Scorsese’s recent partners at Netflix have also carried the torch for bigger Westerns during the post-Lone Ranger period, whether it’s the Adam Sandler spoof The Ridiculous 6 or the Coen brothers’ acclaimed anthology The Ballad Of Buster Scruggs.

This year has also seen the streamer release neo-Western Concrete Cowboy and pick up the international distribution rights to Universal’s News Of The World, which is exactly the sort of mid-budget Western that likely would have drawn audiences in that plum Christmas release spot it was intended to have before the COVID-19 pandemic hit.

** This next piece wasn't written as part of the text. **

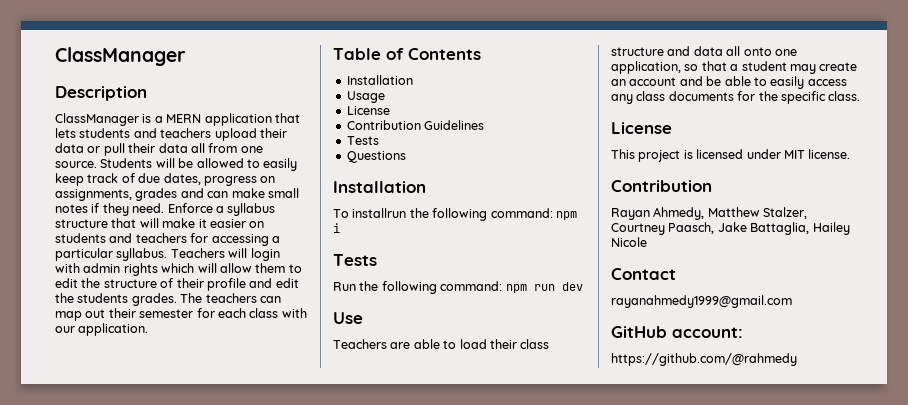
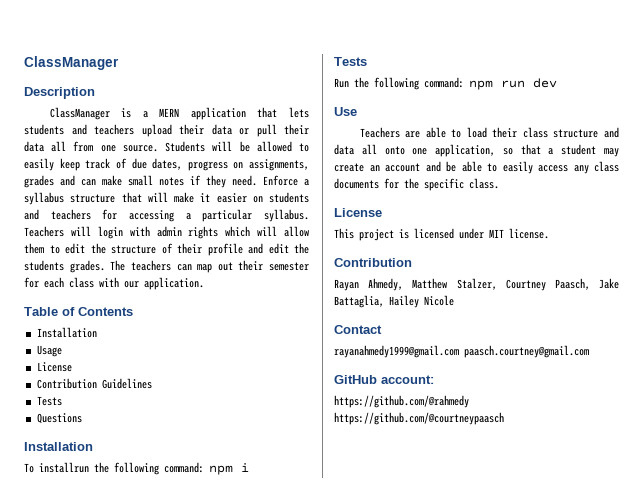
(792, 301) none -> [464,345,589,358] paasch.courtney@gmail.com
(797, 359) none -> [334,412,504,425] https://github.com/@courtneypaasch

Read more: News Of The World review – Hanks and Greengrass’ western drama lands on Netflix

For the same reason, two more Warner Bros-backed Westerns will be on HBO Max simultaneously with their theatrical releases – Taylor Sheridan’s latest, Those Who Wish Me Dead, starring Angelina Jolie and Nicholas Hoult, and Clint Eastwood’s roundabout return to the genre, Cry Macho, a neo-Western about a rodeo star and his young charge crossing from Mexico to Texas in the 1970s. Neither is breaking the bank, but they show that studios will still greenlight mid-range Westerns from the usual suspects.

While independent filmmakers continue to experiment with Westerns and American mythology to progressive, if not mega-profitable effect, this most nostalgic of genres can be seen as less bankable in an industry that’s now built on movies of the scale of a Lone Ranger or Wild Wild West rather than a Dances With Wolves. At this stage, your best bet of Disney ever going near a big-budget Western again is if Marvel Studios turns around and announces a Kid Colt movie. (Probably any day, now I’ve said it…)

Still, the genre that was once renowned as the most cost-effective is still an integral part of American filmmaking culture. Whether it’s in the development of sci-fi as a cinematic genre or the revival of old tropes to tell new genre-bending stories, the popularity of Westerns has been cyclical since the 1950s and will probably come back around again before long.